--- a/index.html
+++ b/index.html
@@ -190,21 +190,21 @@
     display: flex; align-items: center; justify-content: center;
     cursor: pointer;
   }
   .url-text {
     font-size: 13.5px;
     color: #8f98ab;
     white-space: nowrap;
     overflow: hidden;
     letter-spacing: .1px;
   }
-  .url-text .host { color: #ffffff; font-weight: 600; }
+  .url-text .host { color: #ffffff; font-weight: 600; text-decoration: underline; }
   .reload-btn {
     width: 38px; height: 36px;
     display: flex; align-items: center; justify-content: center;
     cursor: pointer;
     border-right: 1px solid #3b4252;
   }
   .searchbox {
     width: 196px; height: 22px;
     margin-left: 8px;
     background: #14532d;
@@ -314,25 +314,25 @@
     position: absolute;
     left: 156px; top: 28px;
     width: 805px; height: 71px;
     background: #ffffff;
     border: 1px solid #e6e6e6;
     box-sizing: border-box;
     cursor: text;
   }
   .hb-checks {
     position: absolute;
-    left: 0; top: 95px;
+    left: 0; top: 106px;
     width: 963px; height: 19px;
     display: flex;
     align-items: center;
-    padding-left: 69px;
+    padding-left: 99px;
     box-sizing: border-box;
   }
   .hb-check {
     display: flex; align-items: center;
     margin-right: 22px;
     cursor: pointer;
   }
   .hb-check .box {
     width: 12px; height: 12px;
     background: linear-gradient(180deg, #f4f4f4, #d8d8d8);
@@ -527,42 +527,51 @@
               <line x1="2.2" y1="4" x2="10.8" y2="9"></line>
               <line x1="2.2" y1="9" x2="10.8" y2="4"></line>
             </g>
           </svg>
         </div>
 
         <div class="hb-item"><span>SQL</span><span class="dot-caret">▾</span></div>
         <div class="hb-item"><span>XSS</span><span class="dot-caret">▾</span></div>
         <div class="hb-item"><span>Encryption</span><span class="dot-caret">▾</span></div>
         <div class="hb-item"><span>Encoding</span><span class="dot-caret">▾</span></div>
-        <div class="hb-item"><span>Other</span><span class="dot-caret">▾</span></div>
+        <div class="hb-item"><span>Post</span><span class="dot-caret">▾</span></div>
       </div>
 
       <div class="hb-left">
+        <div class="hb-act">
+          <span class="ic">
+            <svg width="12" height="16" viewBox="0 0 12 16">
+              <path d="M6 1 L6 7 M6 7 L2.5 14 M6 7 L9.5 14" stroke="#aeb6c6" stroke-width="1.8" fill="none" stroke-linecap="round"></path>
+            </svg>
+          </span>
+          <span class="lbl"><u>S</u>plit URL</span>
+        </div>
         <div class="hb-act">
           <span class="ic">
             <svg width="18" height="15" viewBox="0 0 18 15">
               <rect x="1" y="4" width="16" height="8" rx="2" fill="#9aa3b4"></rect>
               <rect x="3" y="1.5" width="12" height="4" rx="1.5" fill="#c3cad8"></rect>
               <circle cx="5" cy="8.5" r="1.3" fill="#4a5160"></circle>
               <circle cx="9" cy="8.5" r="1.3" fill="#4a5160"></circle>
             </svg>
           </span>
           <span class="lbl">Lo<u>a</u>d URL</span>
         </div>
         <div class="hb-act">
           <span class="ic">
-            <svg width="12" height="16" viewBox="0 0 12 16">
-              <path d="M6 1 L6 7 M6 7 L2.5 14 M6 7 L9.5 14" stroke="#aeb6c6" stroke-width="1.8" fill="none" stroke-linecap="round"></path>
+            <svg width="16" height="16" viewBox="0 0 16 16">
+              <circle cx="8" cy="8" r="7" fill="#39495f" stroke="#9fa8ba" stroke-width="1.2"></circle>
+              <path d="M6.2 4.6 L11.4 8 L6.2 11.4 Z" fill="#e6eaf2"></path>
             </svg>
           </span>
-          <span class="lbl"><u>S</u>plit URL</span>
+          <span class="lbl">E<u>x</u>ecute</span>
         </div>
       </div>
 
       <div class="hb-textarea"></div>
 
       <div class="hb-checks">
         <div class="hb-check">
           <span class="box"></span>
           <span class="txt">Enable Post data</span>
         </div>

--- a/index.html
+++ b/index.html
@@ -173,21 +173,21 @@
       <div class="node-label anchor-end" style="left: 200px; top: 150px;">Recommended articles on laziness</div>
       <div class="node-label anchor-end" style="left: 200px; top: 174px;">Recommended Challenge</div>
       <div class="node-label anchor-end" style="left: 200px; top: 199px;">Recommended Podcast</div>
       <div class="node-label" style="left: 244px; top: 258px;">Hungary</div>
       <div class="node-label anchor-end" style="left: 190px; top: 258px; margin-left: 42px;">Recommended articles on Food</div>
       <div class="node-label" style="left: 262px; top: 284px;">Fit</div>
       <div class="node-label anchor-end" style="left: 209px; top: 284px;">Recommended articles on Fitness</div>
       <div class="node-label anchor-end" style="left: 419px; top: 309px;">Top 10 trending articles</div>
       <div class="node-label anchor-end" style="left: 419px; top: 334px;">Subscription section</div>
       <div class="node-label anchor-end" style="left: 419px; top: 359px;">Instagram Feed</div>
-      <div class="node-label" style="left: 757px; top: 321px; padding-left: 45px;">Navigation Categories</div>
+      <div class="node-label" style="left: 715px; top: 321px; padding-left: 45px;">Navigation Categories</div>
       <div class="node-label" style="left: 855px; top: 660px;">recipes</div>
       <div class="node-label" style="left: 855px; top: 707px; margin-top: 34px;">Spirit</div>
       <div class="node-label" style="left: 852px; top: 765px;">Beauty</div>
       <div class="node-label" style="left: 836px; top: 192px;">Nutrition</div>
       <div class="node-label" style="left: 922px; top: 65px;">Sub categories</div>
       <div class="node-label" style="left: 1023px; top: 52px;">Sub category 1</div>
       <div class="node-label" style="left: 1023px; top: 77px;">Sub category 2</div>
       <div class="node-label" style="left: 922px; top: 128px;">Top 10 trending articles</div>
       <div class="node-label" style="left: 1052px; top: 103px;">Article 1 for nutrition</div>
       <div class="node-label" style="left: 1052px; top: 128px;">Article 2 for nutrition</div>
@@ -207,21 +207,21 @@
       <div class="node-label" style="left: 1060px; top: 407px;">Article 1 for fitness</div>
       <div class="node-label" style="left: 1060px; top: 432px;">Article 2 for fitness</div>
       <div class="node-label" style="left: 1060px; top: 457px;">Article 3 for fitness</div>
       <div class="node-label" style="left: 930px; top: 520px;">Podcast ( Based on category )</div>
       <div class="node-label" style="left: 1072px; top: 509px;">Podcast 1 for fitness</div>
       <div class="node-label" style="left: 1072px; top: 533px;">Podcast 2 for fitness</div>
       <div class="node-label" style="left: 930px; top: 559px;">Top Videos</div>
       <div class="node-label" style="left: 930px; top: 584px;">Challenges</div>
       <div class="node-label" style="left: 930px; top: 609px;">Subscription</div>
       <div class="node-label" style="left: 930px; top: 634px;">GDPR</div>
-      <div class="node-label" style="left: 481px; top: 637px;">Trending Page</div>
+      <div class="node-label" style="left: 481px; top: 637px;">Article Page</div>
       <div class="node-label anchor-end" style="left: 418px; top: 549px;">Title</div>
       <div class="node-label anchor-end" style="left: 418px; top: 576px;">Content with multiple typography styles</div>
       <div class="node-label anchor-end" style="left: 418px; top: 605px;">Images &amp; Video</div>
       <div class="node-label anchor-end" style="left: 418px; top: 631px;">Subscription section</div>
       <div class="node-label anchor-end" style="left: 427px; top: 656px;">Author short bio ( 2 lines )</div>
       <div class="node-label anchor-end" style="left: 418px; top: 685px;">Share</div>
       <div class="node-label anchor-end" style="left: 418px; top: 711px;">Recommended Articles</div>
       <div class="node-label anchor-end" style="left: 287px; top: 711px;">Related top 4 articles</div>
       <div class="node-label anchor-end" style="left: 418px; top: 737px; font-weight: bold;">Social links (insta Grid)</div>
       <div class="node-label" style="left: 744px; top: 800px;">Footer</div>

____

INSTRUCTIONS TO FOLLOW = Find the lines in the entries above where "none" occurs, and copy each of them.

ANSWER SECTION =
+              <path d="M6 1 L6 7 M6 7 L2.5 14 M6 7 L9.5 14" stroke="#aeb6c6" stroke-width="1.8" fill="none" stroke-linecap="round"></path>
-              <path d="M6 1 L6 7 M6 7 L2.5 14 M6 7 L9.5 14" stroke="#aeb6c6" stroke-width="1.8" fill="none" stroke-linecap="round"></path>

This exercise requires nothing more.